LAMPU HIJAU MENYALA!

701 28 0
                                    

Kini didapur ada empat orang, dua wanita dan dua laki-laki. Tak ada yang mengeluarkan suara karna keempatnya mempunyai tugas masing-masing dan itu membuat dapur sepi, hanya ada suara mixer dan detingan sendok yang beradu dengan mangkuk.

Serena sibuk memotong buah-buahan, ia bermaksud memberikan beberapa cupcake dengan berbagai rasa dan salad buah pada tetangga barunya, sementara Vivy masih sibuk mencampur beberapa bahan untuk membuat eton mess cupcake, berbeda dengan Rialdi yang berdiri didepan kompor memandangi coklat yang mulai meleleh diatas air yang mendidih sambil sesekali diaduk menggunakan sendok, Ravin beda lagi ia terlihat duduk dikursi karna luka bekas kemarin belum mengering namun tangannya sibuk dengan mixer, bermaksud membuat whipped cream dan butter cream.

"Bang, tadi aku sama si Seren ketemu sama mama di super market," Vivy mengawali percakapan dengan Rialdi membuat laki-laki itu menghentikan tangannya yang sedang mengaduk coklat yang sudah mencair.

"Mama liat si Seren gak?" hanya gelengan yang Vivy berikan membuat Rialdi menghela nafas lega. Setidaknya tak ada pertengkaran di super market.

Vivy mengingat kejadian tadi sore, saat dirinya dan Serena pergi ke super market untuk membeli bahan kue. Awalnya semua berjalan normal sampai tanpa sadar matanya menangkap satu sosok yang tak asing baginya.

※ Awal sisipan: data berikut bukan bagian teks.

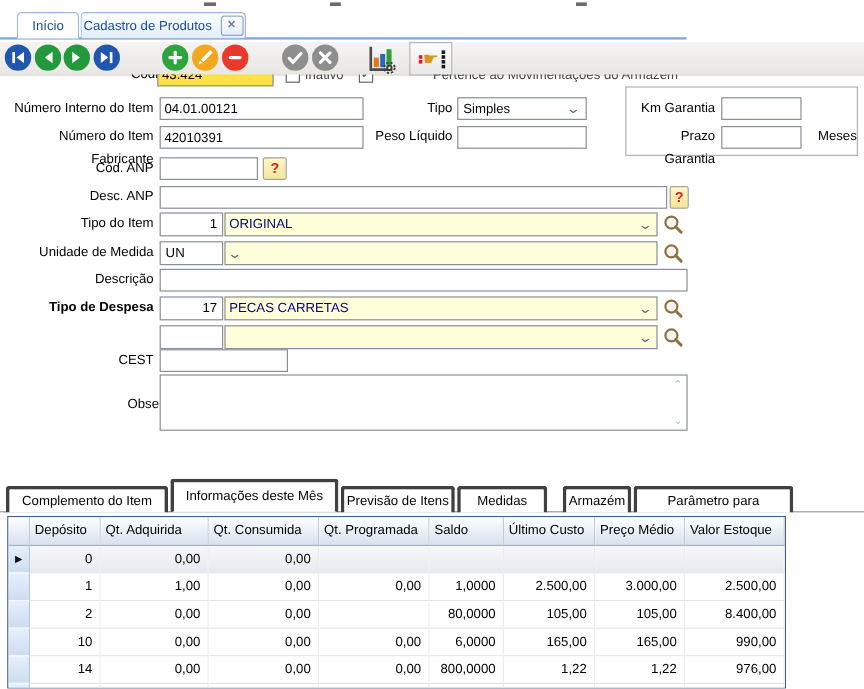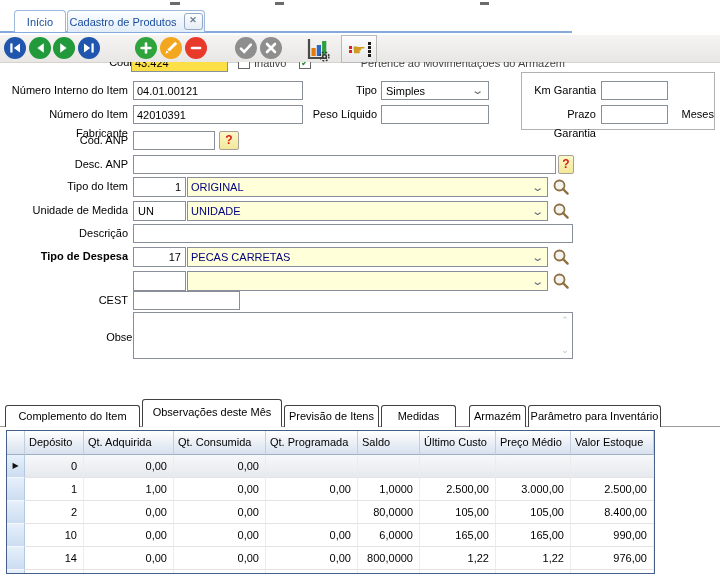--- a/index.html
+++ b/index.html
@@ -56,21 +56,21 @@
   .cb{position:absolute;width:12px;height:12px;border:1px solid #666;background:#fff;box-sizing:border-box;
       font-size:10px;line-height:10px;text-align:center;color:#2c8b2c;font-weight:bold;}
   .cblbl{position:absolute;line-height:13px;color:#444;}
   .cliprow{position:absolute;top:62px;left:0;width:720px;height:13px;overflow:hidden;}
   .cliprow .inner{position:absolute;top:-9px;left:0;width:720px;height:22px;}
   .memo{position:absolute;border:1px solid #898f98;background:#fff;box-sizing:border-box;}
   .scrArr{position:absolute;right:2px;color:#b9c0ca;font-size:9px;line-height:9px;width:10px;text-align:center;}
 
   
   .dline{position:absolute;top:426px;left:0;width:720px;height:1px;background:#9a9a9a;}
-  .dtab{position:absolute;border:1px solid #404040;border-radius:3px 3px 0 0;background:#fff;
+  .dtab{position:absolute;border:3px solid #404040;border-radius:3px 3px 0 0;background:#fff;
        text-align:center;font-size:11px;box-sizing:border-box;color:#000;}
   .dtab.off{top:405px;height:22px;line-height:20px;border-bottom:none;}
   .dtab.on{top:399px;height:28px;line-height:24px;border-bottom:1px solid #fff;z-index:3;}
 
   
   .grid{position:absolute;left:6px;top:430px;width:649px;height:144px;border:1px solid #44608a;
         overflow:hidden;box-sizing:border-box;background:#fff;}
   .grow{display:grid;grid-template-columns:18px 59px 90px 92px 92px 62px 76px 75px 83px;}
   .ghead .hc{background:linear-gradient(#ffffff,#d7e1ee);border-right:1px solid #c3cedd;
         border-bottom:1px solid #9db0c6;height:24px;line-height:23px;padding-left:4px;box-sizing:border-box;
@@ -216,21 +216,20 @@
     <span class="chev">⌄</span>
   </div>
   <svg class="loupe" style="left:552px;top:178px;" viewBox="0 0 18 18">
       <circle cx="7.5" cy="7.5" r="5" stroke="#8f7040" stroke-width="1.8" fill="#f3f3f0"></circle>
       <path d="M11 11l4.6 4.6" stroke="#8f7040" stroke-width="2.4" stroke-linecap="round"></path>
     </svg>
 
   <div class="lbl" style="left:0;top:201px;width:128px;">Unidade de Medida</div>
   <div class="numbox" style="left:133px;top:201px;width:53px;">UN</div>
   <div class="ycombo" style="left:187px;top:201px;width:361px;">
-    <span class="txt">UNIDADE</span>
     <span class="chev">⌄</span>
   </div>
   <svg class="loupe" style="left:552px;top:202px;" viewBox="0 0 18 18">
       <circle cx="7.5" cy="7.5" r="5" stroke="#8f7040" stroke-width="1.8" fill="#f3f3f0"></circle>
       <path d="M11 11l4.6 4.6" stroke="#8f7040" stroke-width="2.4" stroke-linecap="round"></path>
     </svg>
 
   <div class="lbl" style="left:0;top:224px;width:128px;">Descrição</div>
   <input class="fld" style="left: 133px; top: 224px; width: 440px;" value="">
 
@@ -259,21 +258,21 @@
   <input class="fld" style="left: 133px; top: 291px; width: 107px;" value="">
 
   <div class="lbl" style="left:0;top:328px;width:128px;margin-left:43px;">Observações</div>
   <div class="memo" style="left:133px;top:312px;width:440px;height:47px;">
     <span class="scrArr" style="top:3px;">⌃</span>
     <span class="scrArr" style="bottom:3px;">⌄</span>
   </div>
 
   <div class="dline"></div>
   <div class="dtab off" style="left:5px;width:135px;"><span>Complemento do Item</span></div>
-  <div class="dtab on" style="left:142px;width:140px;"><span>Observações deste Mês</span></div>
+  <div class="dtab on" style="left:142px;width:140px;"><span>Informações deste Mês</span></div>
   <div class="dtab off" style="left:284px;width:95px;"><span>Previsão de Itens</span></div>
   <div class="dtab off" style="left:381px;width:75px;"><span>Medidas Aceitas</span></div>
   <div class="dtab off" style="left:469px;width:57px;"><span>Armazém</span></div>
   <div class="dtab off" style="left:528px;width:133px;"><span>Parâmetro para Inventário</span></div>
 
   <div class="grid">
     <div class="grow ghead">
       <div class="hc g"></div>
       <div class="hc">Depósito</div>
       <div class="hc">Qt. Adquirida</div>

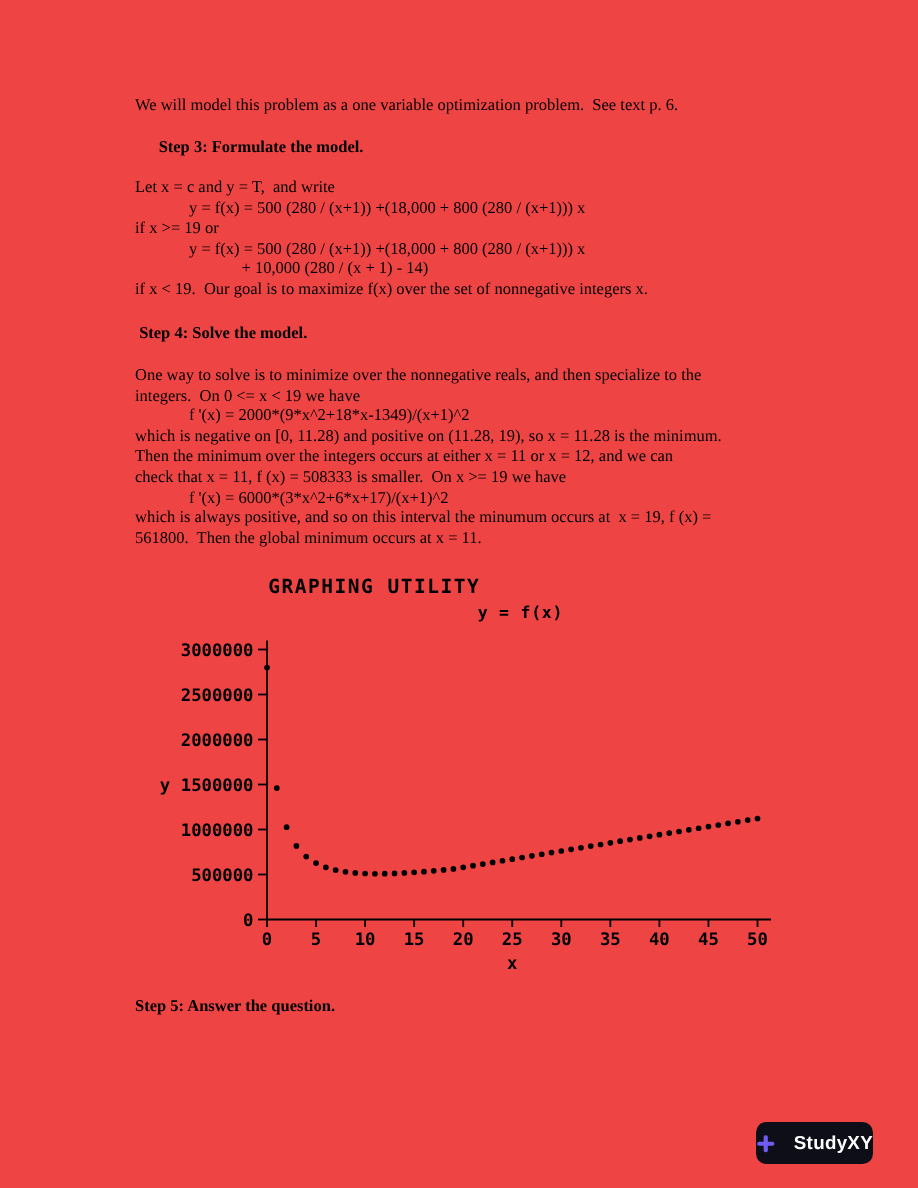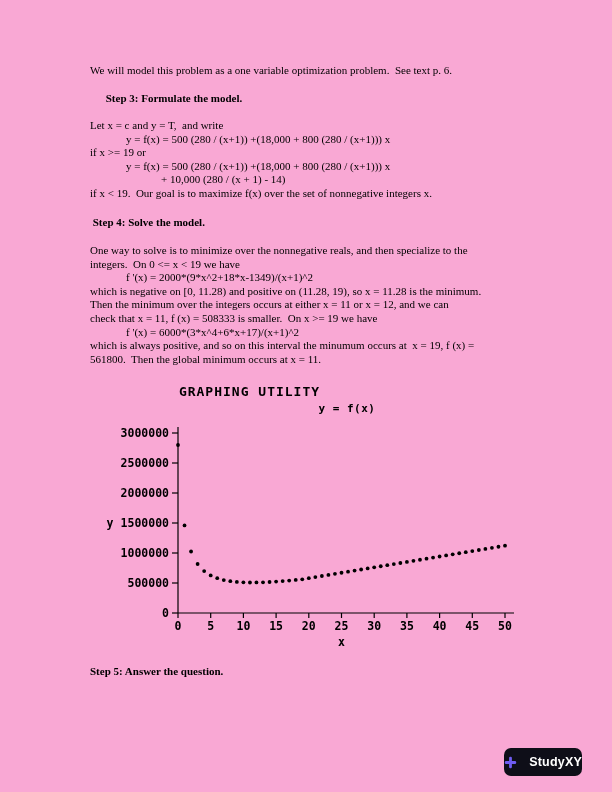--- a/index.html
+++ b/index.html
@@ -1,20 +1,20 @@
 <!DOCTYPE html>
 <html><head>
 <meta charset="utf-8">
 <style>
   html,body { margin:0; padding:0; background:#888; }
   .page {
     position:relative;
     width:612px; height:792px;
     margin:0 auto;
-    background:#f9a8d4;
+    background:#ef4444;
     font-family:"Liberation Serif", serif;
     font-size:11px;
     color:#000;
     overflow:hidden;
   }
   .abs { position:absolute; }
   .line { white-space:pre; line-height:13.6px; }
   .ind1 { margin-left:36px; }
   .ind2 { margin-left:71px; }
   .heading { font-weight:bold; white-space:pre; line-height:13.6px; }
@@ -64,21 +64,21 @@
 
   <div class="abs heading" style="top:216px;left:90px"> Step 4: Solve the model.</div>
 
   <div class="abs" style="top:244px;left:90px">
     <div class="line">One way to solve is to minimize over the nonnegative reals, and then specialize to the</div>
     <div class="line">integers.  On 0 &lt;= x &lt; 19 we have</div>
     <div class="line ind1">f '(x) = 2000*(9*x^2+18*x-1349)/(x+1)^2</div>
     <div class="line">which is negative on [0, 11.28) and positive on (11.28, 19), so x = 11.28 is the minimum.</div>
     <div class="line">Then the minimum over the integers occurs at either x = 11 or x = 12, and we can</div>
     <div class="line">check that x = 11, f (x) = 508333 is smaller.  On x &gt;= 19 we have</div>
-    <div class="line ind1">f '(x) = 6000*(3*x^4+6*x+17)/(x+1)^2</div>
+    <div class="line ind1">f '(x) = 6000*(3*x^2+6*x+17)/(x+1)^2</div>
     <div class="line">which is always positive, and so on this interval the minumum occurs at  x = 19, f (x) =</div>
     <div class="line">561800.  Then the global minimum occurs at x = 11.</div>
   </div>
 
   <div class="abs chart-title" style="top:384px">GRAPHING UTILITY</div>
   <div class="abs chart-subtitle" style="top:402px">y = f(x)</div>
 
   <svg id="chart-svg" class="abs" style="top:420px;left:90px" width="450" height="240">
       <line x1="88" y1="7" x2="88" y2="193" stroke="#000" stroke-width="1.2"></line>
       <line x1="88" y1="193" x2="424" y2="193" stroke="#000" stroke-width="1.2"></line>

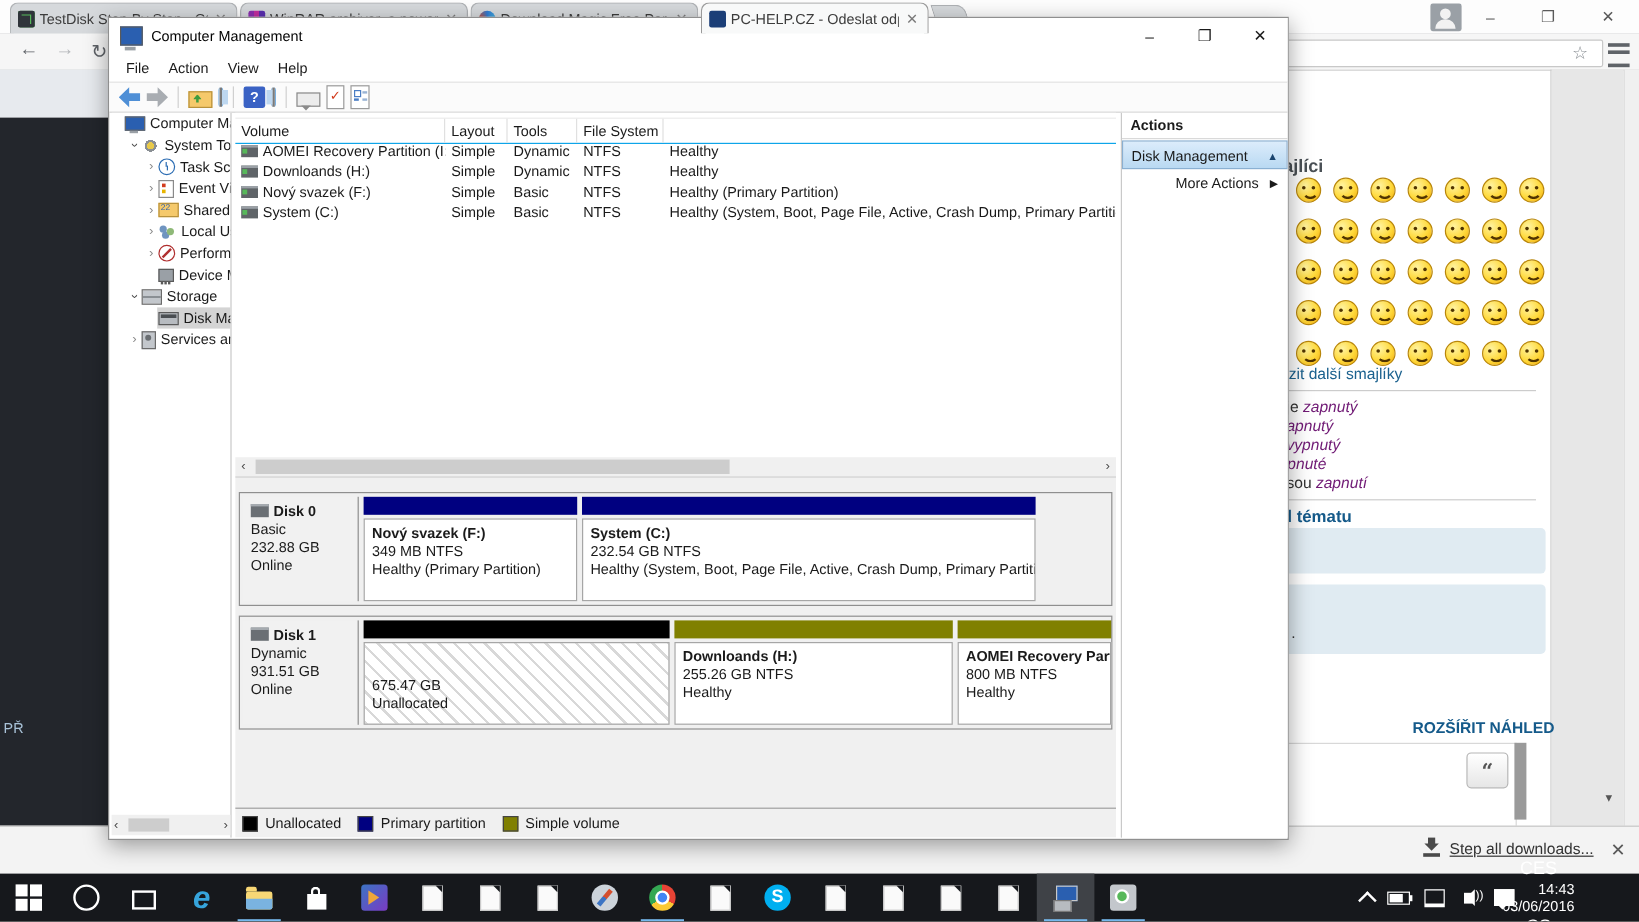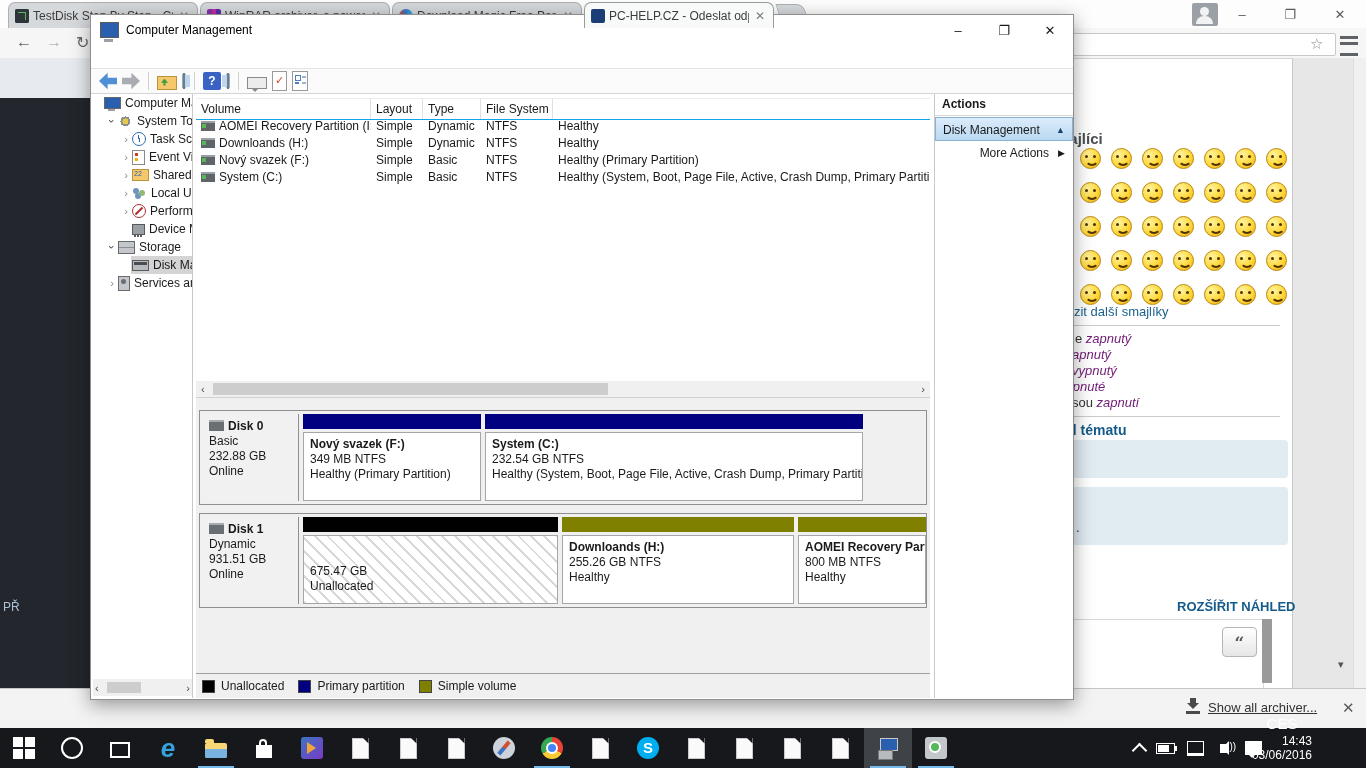--- a/index.html
+++ b/index.html
@@ -319,32 +319,38 @@
   <div class="bluebox abs" style="top:440px;height:38px"></div>
   <div class="bluebox abs" style="top:487px;height:58px"></div>
   <div id="preview-dot" class="abs">.</div>
   <div id="expand-link" class="abs">ROZŠÍŘIT NÁHLED</div>
   <div id="reply-box" class="abs"></div>
   <div id="quote-btn" class="abs">“</div>
   <div id="reply-scroll-thumb" class="abs"></div>
 
   <div id="downloads-bar" class="abs"></div>
   <div id="dl-tray-icon" class="abs"></div>
-  <div id="show-all-dl" class="abs">Show all archiver...</div>
+  <div id="show-all-dl" class="abs">Step all downloads...</div>
   <div id="dl-close" class="abs">✕</div>
 
   <div id="cmwin" class="abs">
     <div id="cm-titlebar" class="abs">
       <span id="cm-title-icon"></span>
       <span id="cm-title">Computer Management</span>
     </div>
     <div id="cm-min" class="cm-wbtn">–</div>
     <div id="cm-max" class="cm-wbtn">❐</div>
     <div id="cm-close" class="cm-wbtn">✕</div>
 
+    <div id="cm-menubar" class="abs">
+        <span class="menu-item">File</span>
+        <span class="menu-item">Action</span>
+        <span class="menu-item">View</span>
+        <span class="menu-item">Help</span>
+      </div>
 
     <div id="cm-toolbar" class="abs">
       <span class="tb-ico arrow-back"></span>
       <span class="tb-ico arrow-fwd"></span>
       <span class="tb-sep"></span>
       <span class="tb-ico ico-folderup"></span>
       <span class="tb-box"><span class="tb-ico ico-panel"></span></span>
       <span class="tb-sep"></span>
       <span class="tb-ico ico-help">?</span>
       <span class="tb-box"><span class="tb-ico ico-panel right-side"></span></span>
@@ -436,21 +442,21 @@
     <div id="tree-hscroll" class="abs">
       <span class="scroll-arrow">‹</span>
       <span class="thumb"></span>
       <span class="scroll-arrow">›</span>
     </div>
 
     <div id="cm-middle" class="abs">
       <div id="vol-header">
           <div class="vh-cell" style="left: 0px; width: 175px;">Volume</div>
           <div class="vh-cell" style="left: 175px; width: 52px;">Layout</div>
-          <div class="vh-cell" style="left: 227px; width: 58px;">Type</div>
+          <div class="vh-cell" style="left: 227px; width: 58px;">Tools</div>
           <div class="vh-cell" style="left: 285px; width: 72px;">File System</div>
         </div>
       <div id="vol-rows">
           <div class="vol-row" style="top: 24px;">
             <div class="vr-cell" style="left: 0px; width: 175px;"><span class="i-vol"></span>AOMEI Recovery Partition (I:)</div>
             <div class="vr-cell" style="left: 175px; width: 52px;">Simple</div>
             <div class="vr-cell" style="left: 227px; width: 58px;">Dynamic</div>
             <div class="vr-cell" style="left: 285px; width: 72px;">NTFS</div>
             <div class="vr-cell" style="left: 357px; width: 377px;">Healthy</div>
           </div>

Jujur Vivy tak begitu peduli dengan kehadiran dua orang itu sampai suara renyah tawa terdengar dari belakang rak yang sedang Vivy telusuri. Karna rasa ingin tahu yang besar ia mengintip dari balik produk dan melihat Alleta yang tertawa ringan saat Natayla melakukan hal konyol.

Vivy tertegun melihatnya, bagaimana seorang ibu bisa tertawa selepas itu saat ia tak tahu keberadaan anak bungsunya? Otak Vivy tak bisa berpikir, saat tubuhnya ingin melangkah mendekati Alleta yang masih tertawa tiba-tiba tangannya dipegang oleh Serena yang menatapnya dengan wajah sendu.

"Jangan bikin masalah ditempat umum!" hanya itu suara yang keluar dari mulut Serena namun Vivy tahu jika gadis itu terluka, terdengar dari suaranya yang bergetar dan air mata yang siap jatuh kapanpun.

Awalnya Vivy ingin melepaskan tangan itu dan berjalan mendekati Alleta, namun niatnya itu terputus saat melihat Serena melepaskan tangannya dan kembali memegang troli, "please. Gue gak mau jadi bahan tontonan orang."

Ego Vivy seketika turun saat mendengar ucapan Serena yang begitu menyedihkan. Entah kenapa hatinya ikut terhuyung saat melihat Alleta berjalan menggandeng Natayla yang selalu bergelayut dilengan wanita itu.

"Gue bisa bikin salad buah!" satu teriakan berhasil membawa nyawa Vivy kembali. Seketika ia melirik Serena yang menyuapi Ravin dan mendapat ekspresi aneh dari laki-laki itu.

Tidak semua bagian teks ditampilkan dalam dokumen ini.